Canadian authorities: Fracking operation contaminated groundwater

Today the Canadian Energy Resources Conservation Board (ERCB) released a report on its investigation into a September, 2011 hydraulic fracturing incident that led to groundwater contamination. The ERCB is an independent quasi-judicial agency that regulates all energy development in the province of Alberta.

The 2011 incident involved fracking of a natural gas well, and the ERCB report outlines in detail all of the errors made by the company conducting the fracking operation. The ERCB concluded that the fracking company "improperly perforated and hydraulically fractured at a shallow depth." A year after the incident, the ERCB found that the groundwater continued to be impacted by fracturing fluids.

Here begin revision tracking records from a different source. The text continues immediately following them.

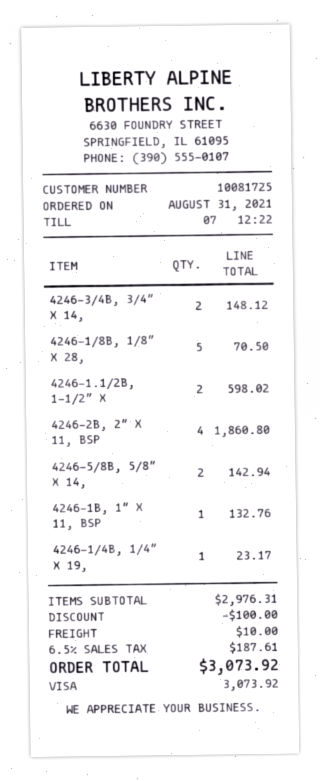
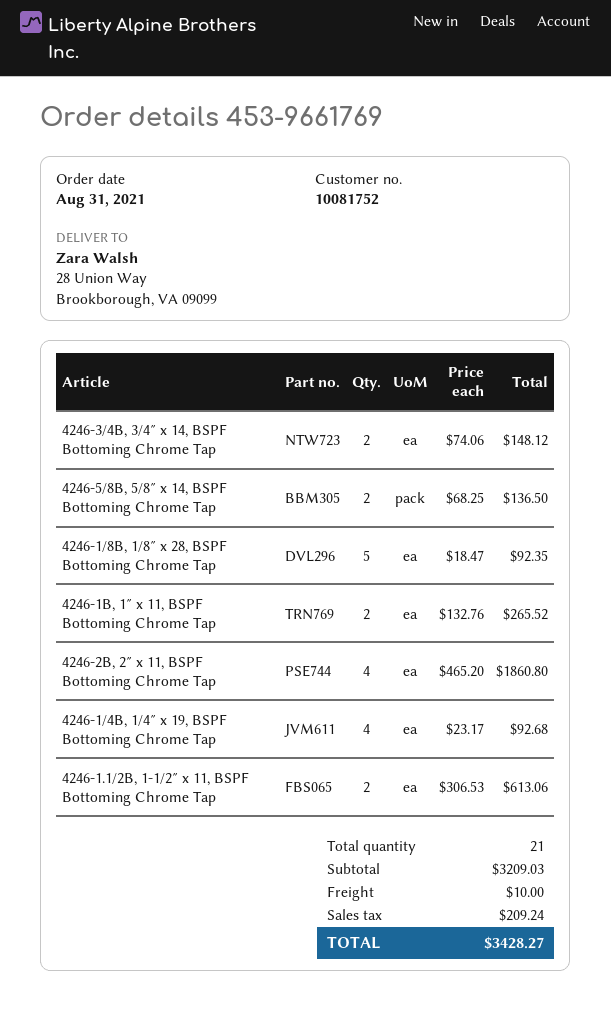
customer number: 10081725 -> 10081752
4246-1/8B, 1/8″ X 28,: 5 for 70.50 -> 5 for 92.35
4246-1.1/2B, 1-1/2″ X: 2 for 598.02 -> 2 for 613.06
4246-5/8B, 5/8″ X 14,: 2 for 142.94 -> 2 for 136.50
4246-1B, 1″ X 11, BSP: 1 for 132.76 -> 2 for 265.52
4246-1/4B, 1/4″ X 19,: 1 for 23.17 -> 4 for 92.68
subtotal: 2976.31 -> 3209.03
discount: 100.00 -> none
tax: 187.61 -> 209.24
total: 3073.92 -> 3428.27

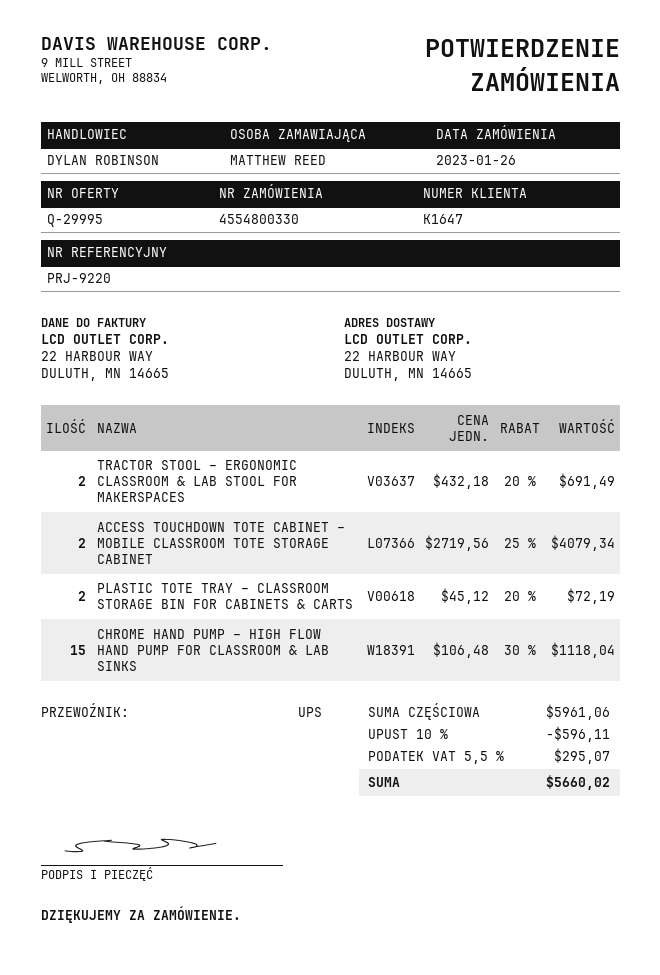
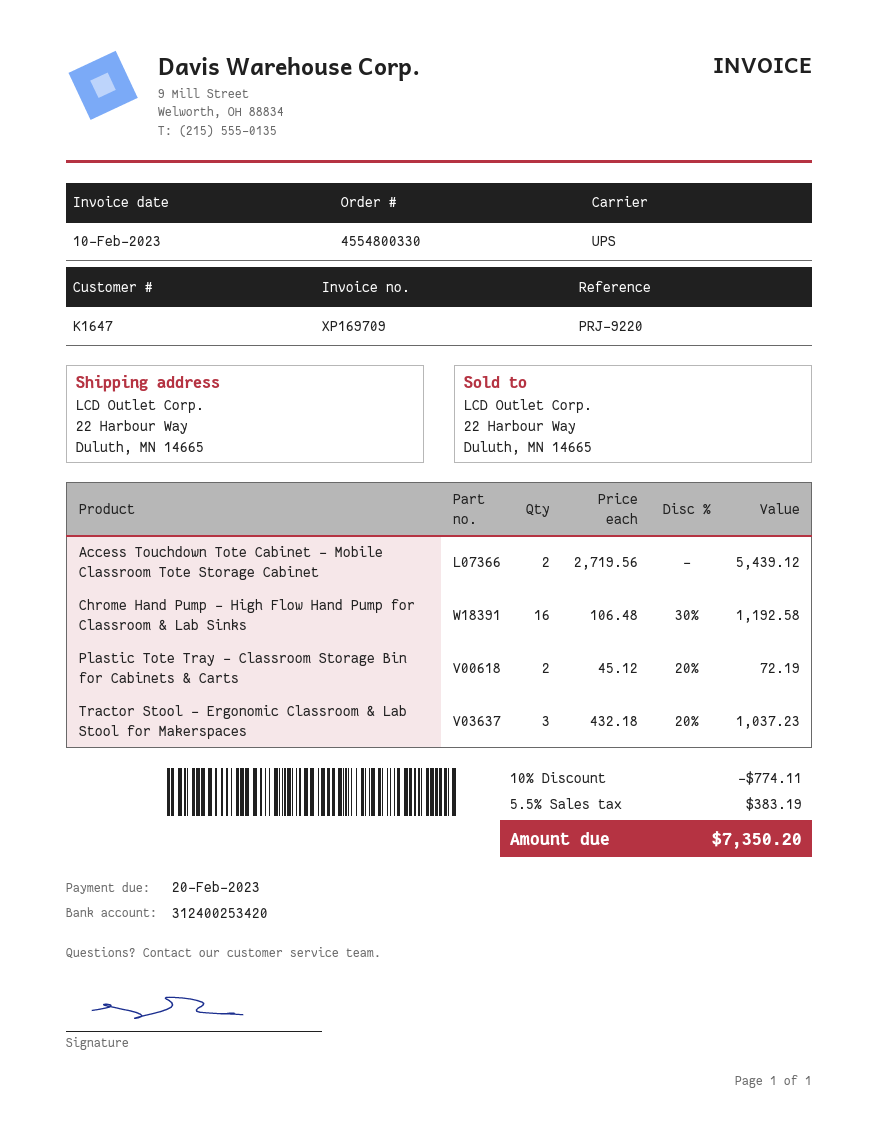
TRACTOR STOOL – ERGONOMIC CLASSROOM & LAB STOOL FOR MAKERSPACES: 2 x 432.18 - 20% = 691.49 -> 3 x 432.18 - 20% = 1037.23
ACCESS TOUCHDOWN TOTE CABINET – MOBILE CLASSROOM TOTE STORAGE CABINET: 2 x 2719.56 - 25% = 4079.34 -> 2 x 2719.56 = 5439.12
CHROME HAND PUMP – HIGH FLOW HAND PUMP FOR CLASSROOM & LAB SINKS: 15 x 106.48 - 30% = 1118.04 -> 16 x 106.48 - 30% = 1192.58
discount: 10% = 596.11 -> 10% = 774.11
tax: 5.5% = 295.07 -> 5.5% = 383.19
total: 5660.02 -> 7350.20

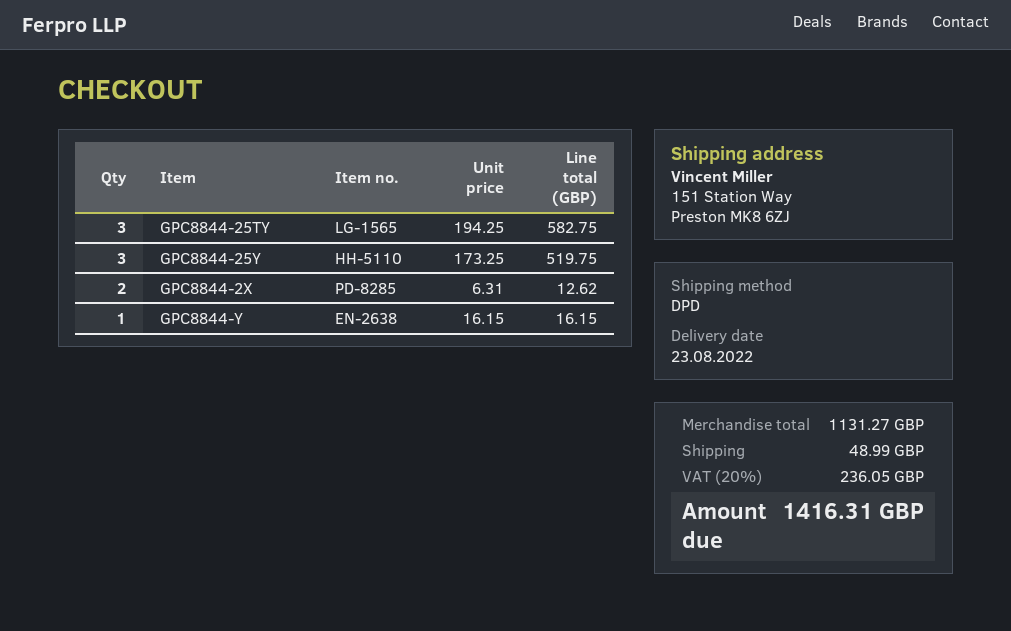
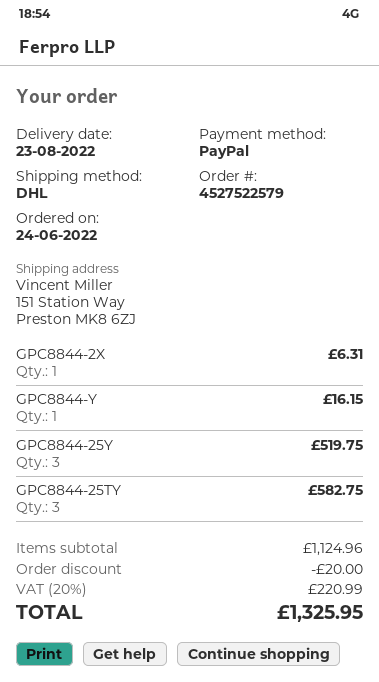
shipping method: DPD -> DHL
GPC8844-2X: 2 for 12.62 -> 1 for 6.31
subtotal: 1131.27 -> 1124.96
discount: none -> 20.00
shipping: 48.99 -> none
tax: 20% = 236.05 -> 20% = 220.99
total: 1416.31 -> 1325.95

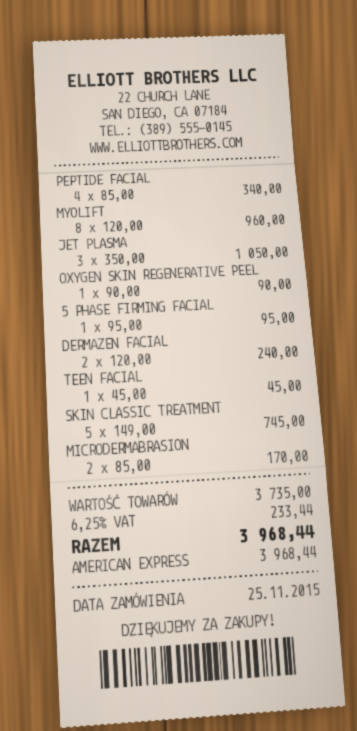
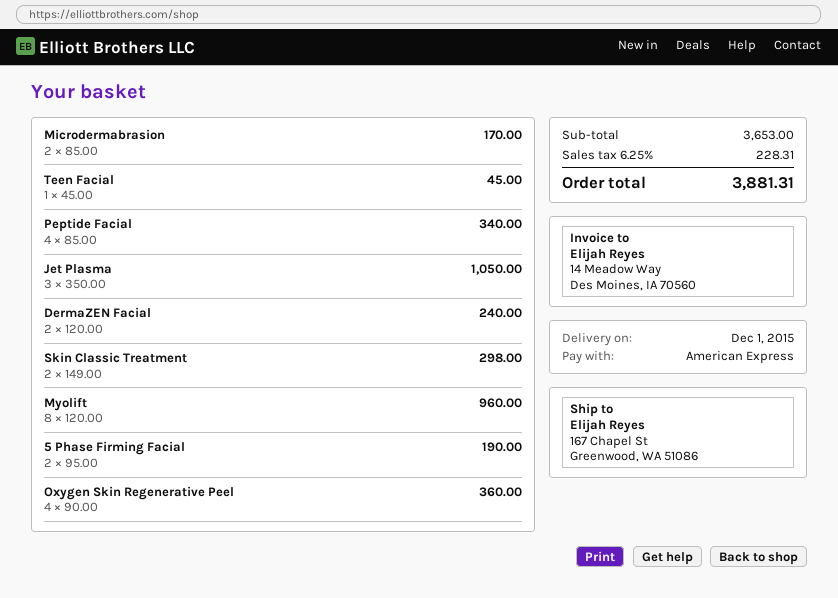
OXYGEN SKIN REGENERATIVE PEEL: 1 x 90.00 = 90.00 -> 4 x 90.00 = 360.00
5 PHASE FIRMING FACIAL: 1 x 95.00 = 95.00 -> 2 x 95.00 = 190.00
SKIN CLASSIC TREATMENT: 5 x 149.00 = 745.00 -> 2 x 149.00 = 298.00
subtotal: 3735.00 -> 3653.00
tax: 6.25% = 233.44 -> 6.25% = 228.31
total: 3968.44 -> 3881.31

According to the report, groundwater monitoring in September, 2012 found the following: "The concentrations of chloride has decreased from the February 2012 sample, but remains elevated. Benzene, toluene, ethylbenzene, and xylene (BTEX) concentrations remained unchanged between the February and September 2012 sampling events. The petroleum hydrocarbon (PHC) fractions F2 through F4 concentrations overall decreased (with the PHC fraction F1 showing an anomalous increase)."

The ERCB concluded: "Collectively, Crew [the well owner] and the onsite service company’s personnel did not adequately manage the risks associated with the coiled tubing perforating and propane hydraulic fracturing operations. There were multiple opportunities to recognize that a problem existed, which could have prevented or at least minimized the impact of the hydraulic fracturing operation above the base of groundwater protection."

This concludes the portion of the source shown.